Vacationing in Bookland

It recently occurred to me that books are like vacations. There is often an extended period of anticipation, during which I eagerly look at the calendar each morning to see how much longer before the book comes out. Then there is the journey, the act of reading the book and experiencing all it has to offer. About halfway through the book I get that uneasy feeling. It’s halfway over. It’s three-quarters over. Gosh, how I wish this book was just 100 pages longer. And then, all too soon, the book is finished, and while the experience had been a great one, I’m left feeling a little empty inside. How could it have gone by so fast?

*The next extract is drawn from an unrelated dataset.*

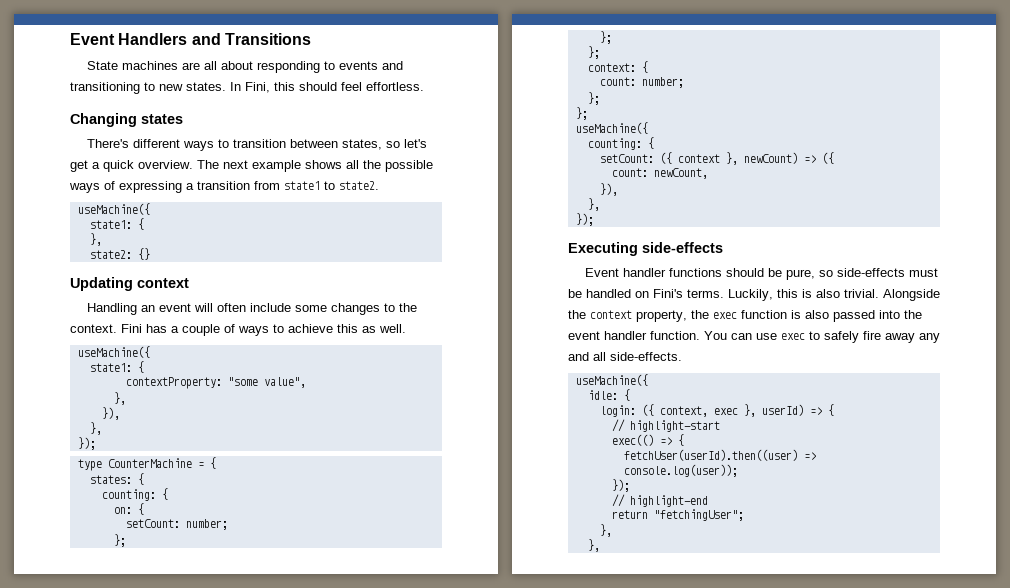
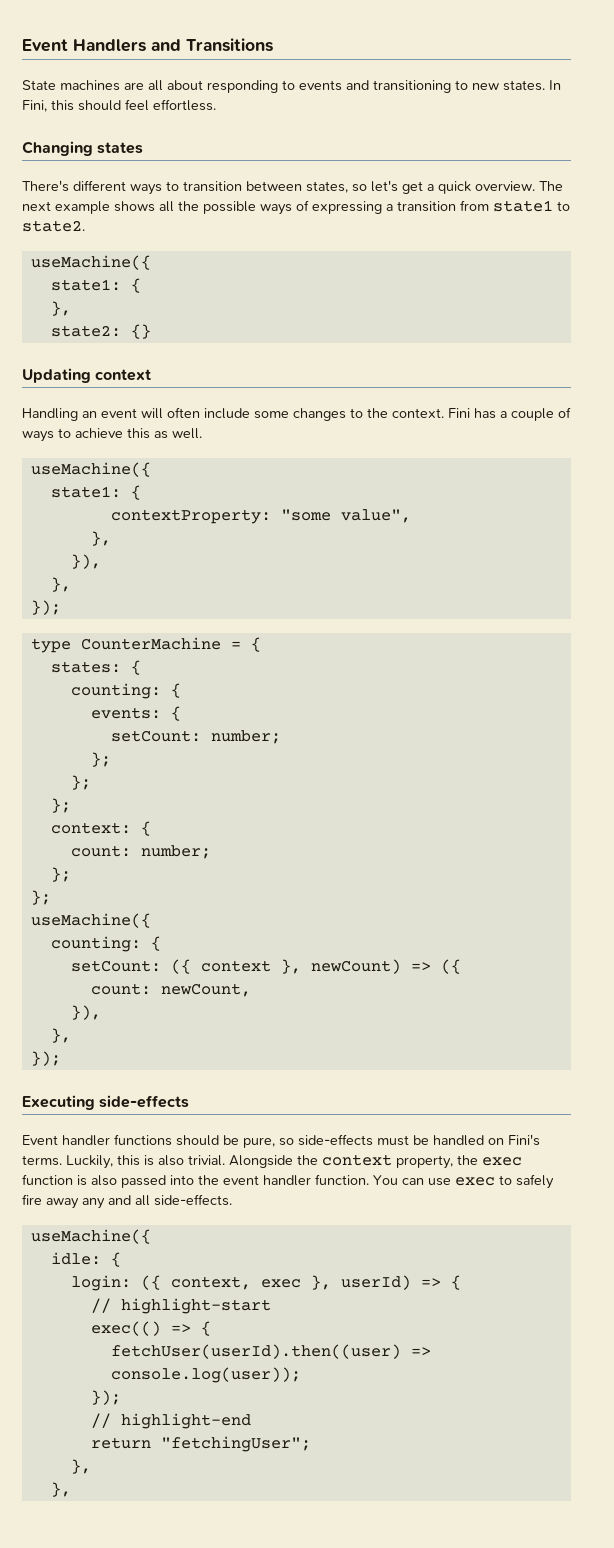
[113,507,132,514] on: -> [90,707,161,719] events:

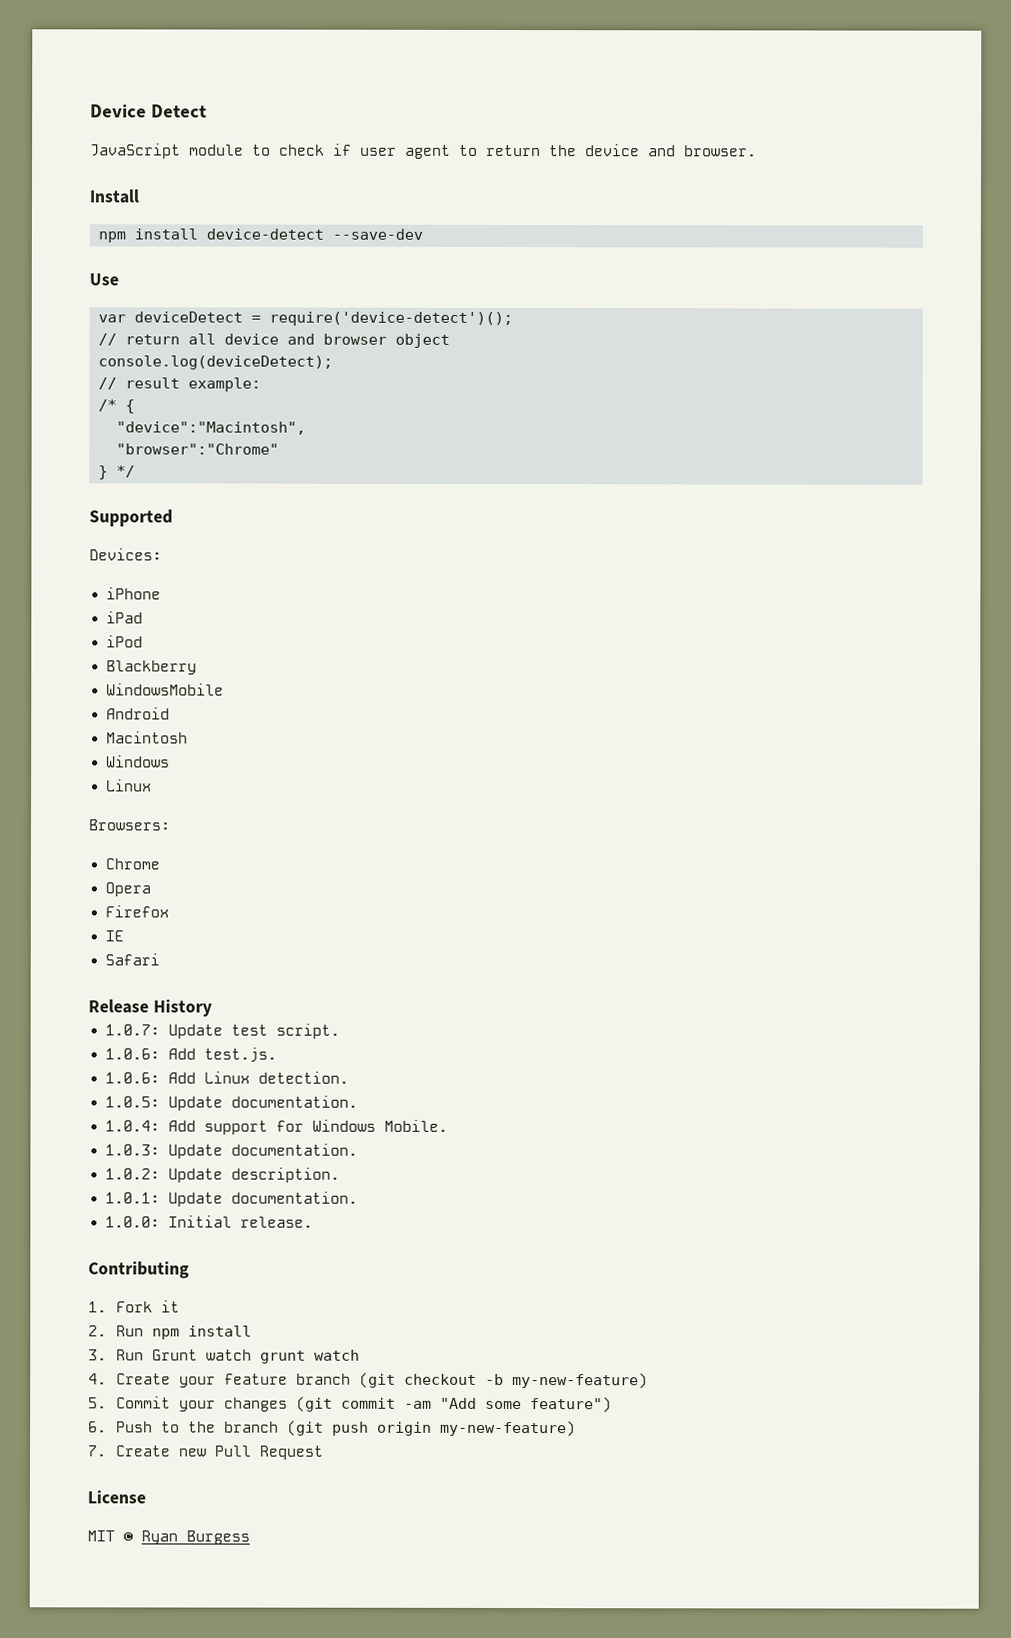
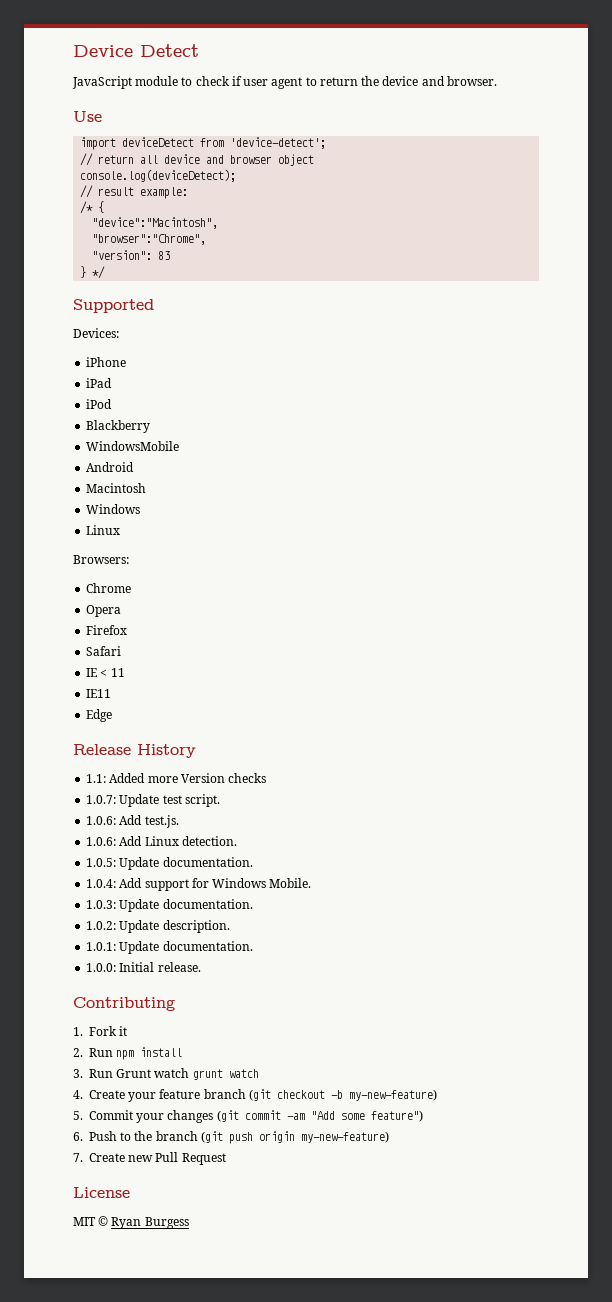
[89,189,139,204] [98,228,423,243] [89,273,119,286] [98,311,513,327] Install // npm install device-detect --save-dev // Use // var deviceDetect = require('device-detect')(); -> [73,111,102,122] [80,137,327,150] Use // import deviceDetect from 'device-detect';
[116,443,279,455] "browser":"Chrome" -> [92,234,207,245] [92,250,171,260] "browser":"Chrome", // "version": 83
(169, 911) none -> [86,646,122,656] // Safari
[104,953,160,966] [88,999,212,1017] // Safari // Release History -> [100,668,125,677] [86,689,112,698] [86,709,113,722] [73,744,196,758] [86,773,267,783] < 11 // IE11 // Edge // Release History // 1.1: Added more Version checks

I’ve experienced this a few times recently. A week ago Lee Child’s latest Jack Reacher book, Past Tense came out. I’d been looking forward to it for a month or so leading up to it. I devoured the book, and before the sun had set on that same day, I’d finished it. I think of books like these as weekend getaways. The anticipation is fun, but I go into it knowing that the book won’t last long. Weekend getaways are more frequent than more elaborate vacations, and I know I have others coming up to look forward to. Today, for instance, John McPhee’s latest collection, The Patch arrived, and another weekend getaway gets underway.

The Patch by John McPhee

Then there are books like Gary Giddins’s Bing Crosby: Swinging on a Star: The War Years, 1940-1946. I’ve been anticipating this book for 17 years. When the book finally arrived, I tried to savor it. Though it appeared at my door two weeks ago, I am only 400 pages through its 700 pages of close print. I am working my way through it slowly, reading it carefully, trying to soak up every bit of it. Each dip I take is like a fine meal and I don’t want to miss any of it. I know that I am more than halfway through the book, and dark thoughts about another 17 year wait before Volume 3 have started to creep in. Still, I force them back. A book like this is like a once-in-a-decade vacation, and I know when it is over, it will be a while before I get to experience something like it again.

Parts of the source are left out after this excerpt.